What is a faster way to extract the year from file names to move them to year based directories than my current approach of using `cut` and `rev`?

Question

I have a web application that access a remote storage running Linux to get some files, the problem is that the remote storage have currently 3 million files , so accessing the normal way is a bit tricky.
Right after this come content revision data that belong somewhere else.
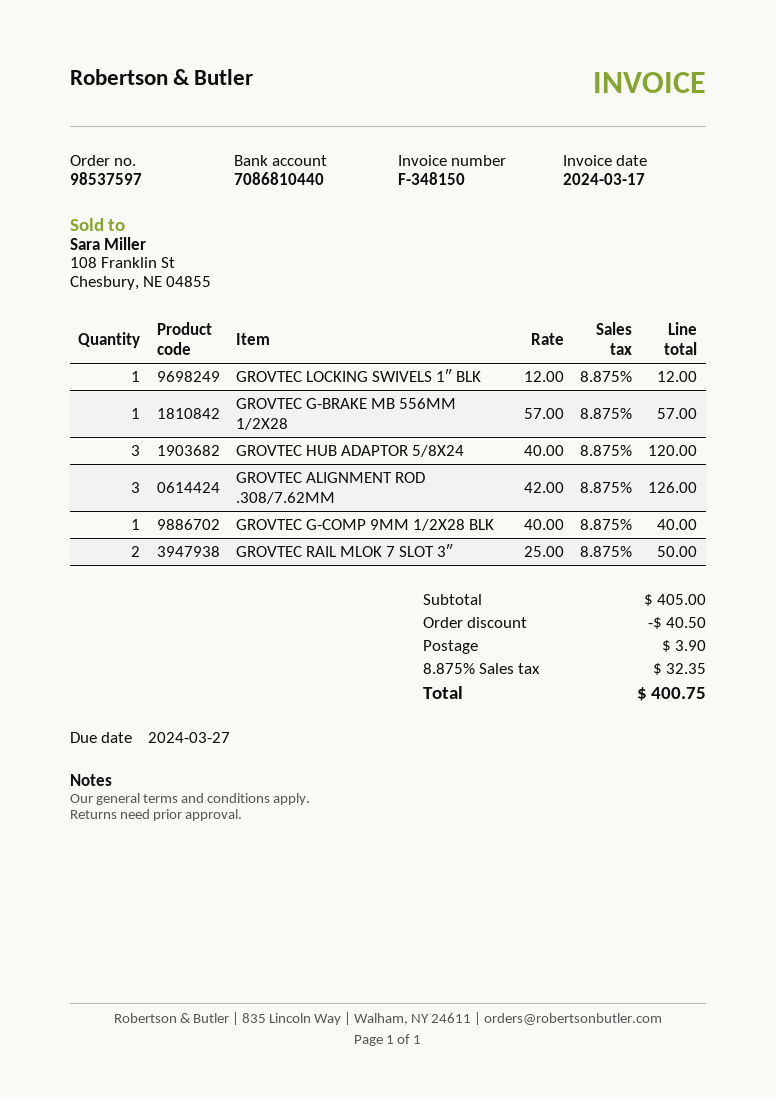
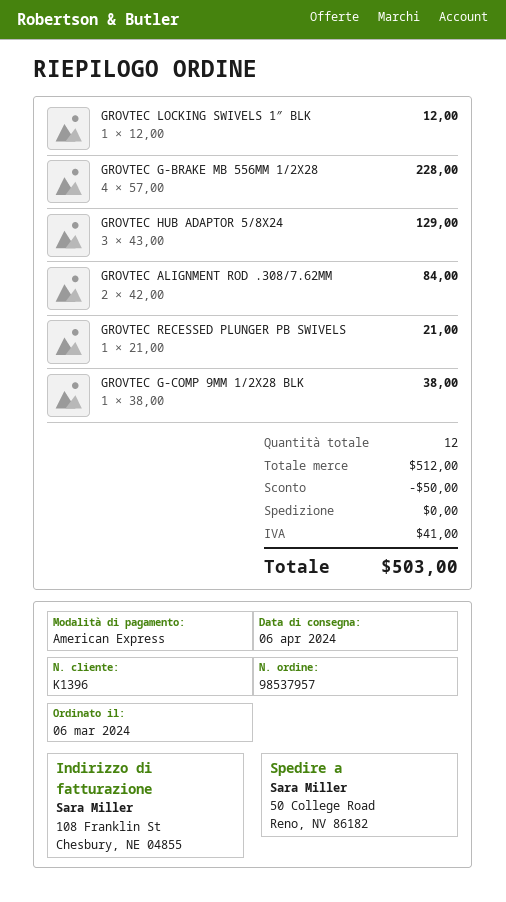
order number: 98537597 -> 98537957
GROVTEC G-BRAKE MB 556MM 1/2X28: 1 x 57.00 = 57.00 -> 4 x 57.00 = 228.00
GROVTEC HUB ADAPTOR 5/8X24: 3 x 40.00 = 120.00 -> 3 x 43.00 = 129.00
GROVTEC ALIGNMENT ROD .308/7.62MM: 3 x 42.00 = 126.00 -> 2 x 42.00 = 84.00
GROVTEC G-COMP 9MM 1/2X28 BLK: 1 x 40.00 = 40.00 -> 1 x 38.00 = 38.00
GROVTEC RAIL MLOK 7 SLOT 3″: 2 x 25.00 = 50.00 -> none
GROVTEC RECESSED PLUNGER PB SWIVELS: none -> 1 x 21.00 = 21.00
subtotal: 405.00 -> 512.00
discount: 40.50 -> 50.00
shipping: 3.90 -> 0.00
tax: 32.35 -> 41.00
total: 400.75 -> 503.00

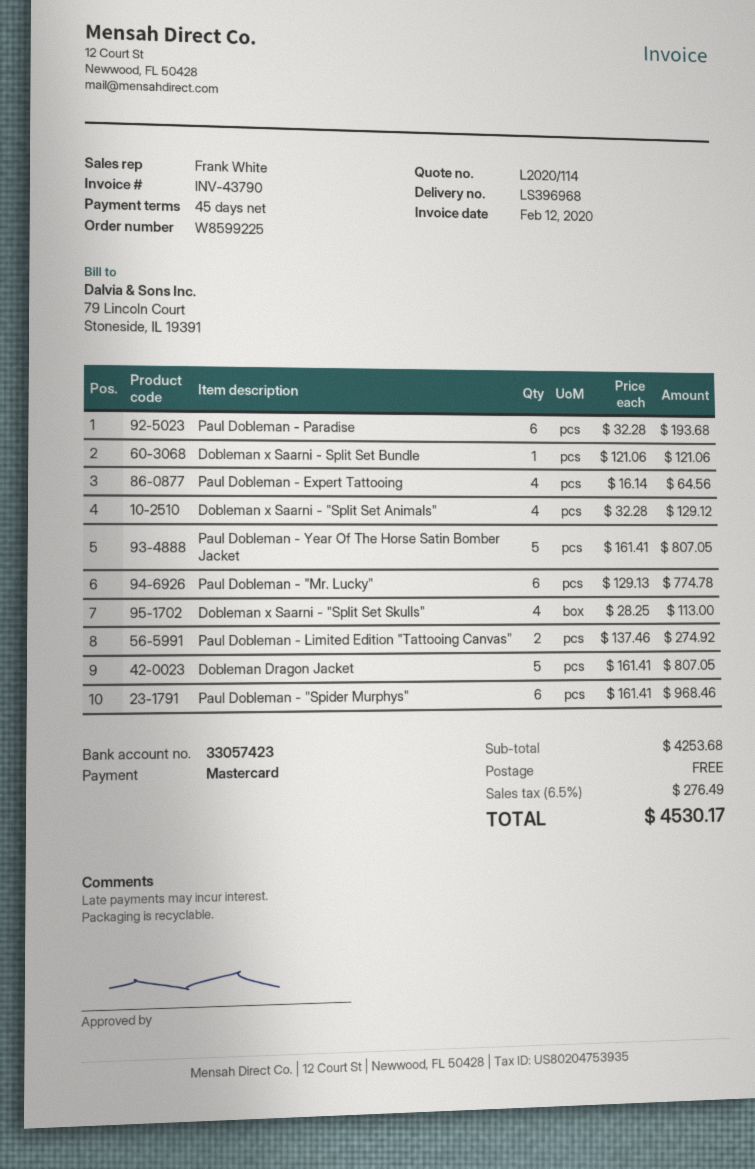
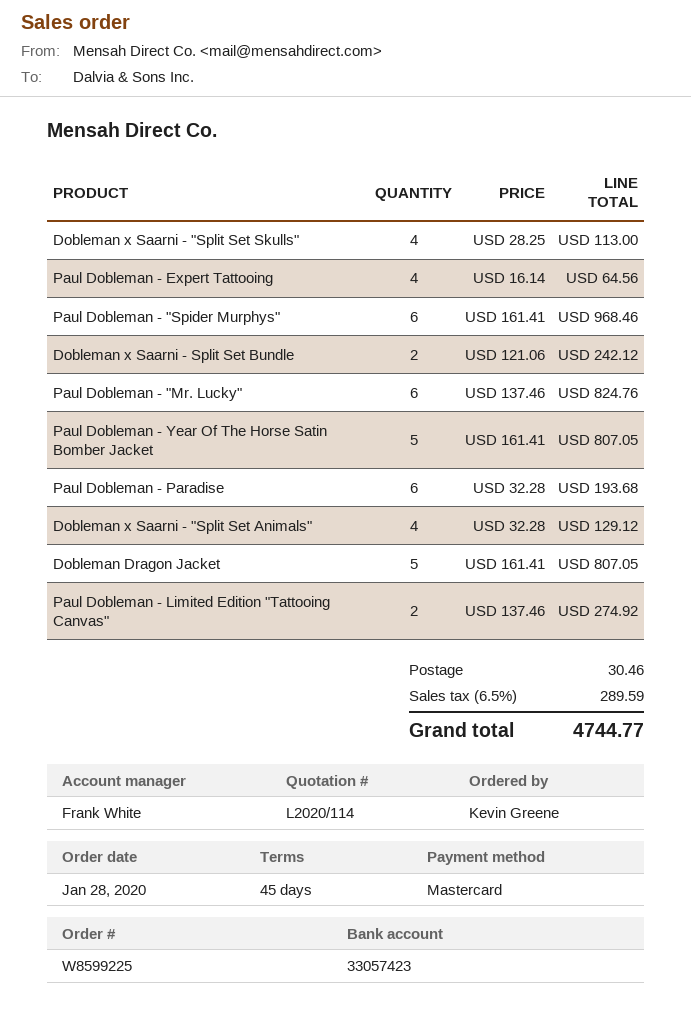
Dobleman x Saarni - Split Set Bundle: 1 x 121.06 = 121.06 -> 2 x 121.06 = 242.12
Paul Dobleman - "Mr. Lucky": 6 x 129.13 = 774.78 -> 6 x 137.46 = 824.76
shipping: 0.00 -> 30.46
tax: 6.5% = 276.49 -> 6.5% = 289.59
total: 4530.17 -> 4744.77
So I needed to work on a script that is going to make it a little bit more easy to use , this script is going to reorganize the files into multiple folders depending on their creation date and specially their names,i made the script and it worked just fine, it intended to do what it meant to do, but it was too slow, 12 hours to perform the work completely (12:13:48 to be precise).

I think that the slowness is coming from the multiple cut and rev calls I make.

example :

I get the file names with an ls command that I loop into with for, and for each file I get the parent directory and, depending on the parent directory, I can get the correct year:

 case "$parent" in
                ( "Type1" )
                year=$(echo "$fichier" | rev | cut -d '_' -f 2 | rev );;
            ( &quot;Type2&quot; )
            year=$(echo &quot;$fichier&quot; | rev | cut -d '_' -f 2 | rev);;

            ( &quot;Type3&quot; )
            year=$(echo &quot;$fichier&quot; | rev | cut -d '_' -f 1 | rev | cut -c 1-4);;

            ( &quot;Type4&quot; )
            year=$(echo &quot;$fichier&quot; | rev | cut -d '_' -f 1 | rev | cut -c 1-4);;

            ( &quot;Type5&quot; )
            year=$(echo &quot;$fichier&quot; | rev | cut -d '_' -f 1 | rev | cut -c 1-4);;
            esac

for type1 of files :

the file==>MY_AMAZING_FILE_THAT_IMADEIN_YEAR_TY.pdf

I need to get the year so I perform a reverse cut:

year=$(echo "$file" | rev | cut -d '_' -f 2 | rev );;

for type2 of files :

the file==>MY_AMAZING_FILE_THAT_IMADE_IN_YEAR_WITH_TY.pdf

etc...

and then I can mv the file freely : mv $file /some/path/destination/$year/$parent

and yet this is the simplest example, there are some files that are much more complex, so to get 1 information I need to do 4 operations, 1 echo , 2rev and 1echo.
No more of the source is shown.